One recurring concern is that, as coded, this will leave page loads with inconsistent results (some from cache, some fresh from net). I don't think that's the end of the world (it can happen anyhow with some page construction patterns), but the suggestion honza and taras make about a dampening period would definitely improve that situation (as opposed to evaluating each transaction independently as patch 0 does). Its also easy to do right on top of the patch I already have - so I like that :)

The points about ONLY_FROM_CACHE and appcache are well taken and appreciated. I'll make both of those updates. (I'm actually not totally convinced about appcache, but it is so lightly used I'm happy to just be conservative and leave it untouched by this change).

I'll make those 3 changes and repost the patch.

(In reply to Taras Glek (:taras) from comment #5)
> 
> Then why is it bad to bypass cache during slow initialization? Seems like an
> ideal time to bypass it.

I agree!

(In reply to Michal Novotny (:michal) from comment #8)

> 
> AFAICS mozilla::TimeStamp() uses integer values, so why did you choose
> double?

timestamp - timestamp = duration... duration.ToMilliseconds() returns a double.


[bsmith]
> I guess the goal of this patch is to avoid blocking networking on the cache
> if the cache seems to be being slow currently, not to prevent jank. And/or,
> perhaps there is an inference to be made that if the lock has been held for
> a long time at the time of connecting in the channel, then it is likely that
> there will be jank at SetExpirationTime, etc.

yes on both points. 

Its effectively a very crude form of racing.. its just that rather than actually doing the disk and network in parallel we preemptively declare a winner based on this lock-held-time heuristic. I did say it was crude :)

> In the long term, I really think this is counter-productive to the goal of
> minimizing network utilization when we can do so.

yep, it's true.

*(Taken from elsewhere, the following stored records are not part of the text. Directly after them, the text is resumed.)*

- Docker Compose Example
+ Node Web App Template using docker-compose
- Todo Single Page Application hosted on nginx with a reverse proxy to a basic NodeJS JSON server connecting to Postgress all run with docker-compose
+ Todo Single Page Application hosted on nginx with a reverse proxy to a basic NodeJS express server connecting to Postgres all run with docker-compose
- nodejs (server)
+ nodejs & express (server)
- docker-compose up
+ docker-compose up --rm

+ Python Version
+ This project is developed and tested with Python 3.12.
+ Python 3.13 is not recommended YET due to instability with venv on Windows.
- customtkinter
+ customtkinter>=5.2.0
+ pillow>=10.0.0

But right now that's a lower priority than performance and in this case they might be in conflict.
Attached patch patch 1Splinter Review
Attachment #745175 - Attachment is obsolete: true
Attachment #745904 - Flags: review?(michal.novotny)
Comment on attachment 745904 [details] [diff] [review]
patch 1

Review of attachment 745904 [details] [diff] [review]:
-----------------------------------------------------------------

::: modules/libpref/src/init/all.js
@@ +1001,5 @@
>  // Disable IPv6 for backup connections to workaround problems about broken
>  // IPv6 connectivity.
>  pref("network.http.fast-fallback-to-IPv4", true);
>  
> +// The maximum amount of time the nsICacheSession lock can be held

nsICacheSession lock => cache service lock

::: netwerk/protocol/http/nsHttpChannel.cpp
@@ +6013,5 @@
> +    TimeStamp cacheSkippedUntil = gHttpHandler->GetCacheSkippedUntil();
> +    if (!cacheSkippedUntil.IsNull()) {
> +        TimeStamp now = TimeStamp::Now();
> +        if (now < cacheSkippedUntil) {
> +            LOG(("channel=%p Cache bypassed because of dampener\n"));

'this' parameter is missing

@@ +6016,5 @@
> +        if (now < cacheSkippedUntil) {
> +            LOG(("channel=%p Cache bypassed because of dampener\n"));
> +            return true;
> +        }
> +        LOG(("channel=%p Cache dampener released\n"));

'this' parameter is missing

::: netwerk/protocol/http/nsHttpHandler.cpp
@@ +1225,5 @@
>              mConnectTimeout = clamped(val, 1, 0xffff) * PR_MSEC_PER_SEC;
>      }
>  
> +    // The maximum amount of time to wait for socket transport to be
> +    // established

Wrong comment
Attachment #745904 - Flags: review?(michal.novotny) → review+
https://hg.mozilla.org/mozilla-central/rev/e1eb29a56dab
Assignee: nobody → mcmanus
Status: NEW → RESOLVED
Closed: 11 years ago
Resolution: --- → FIXED
Target Milestone: --- → mozilla24
We should add telemetry to check we are not disabling the cache too often.
I think we should back this patch out :( 

- I didn't find any significant improvements in the LifeHacker tab-loading benchmark 
- I've been getting profiles from a user who regularly experiences 30 seconds of network cache jank with the latest Nightlies
> I've been getting profiles from a user who regularly experiences 30 seconds of 
> network cache jank with the latest Nightlies

But this patch just skips the cache if we hit jank.  I don't see how it could increase jank.
(In reply to Vladan Djeric (:vladan) from comment #18)
> I think we should back this patch out :( 
> 
> - I didn't find any significant improvements in the LifeHacker tab-loading
> benchmark 

I thought you concluded that benchmark wasn't very relevant to this change.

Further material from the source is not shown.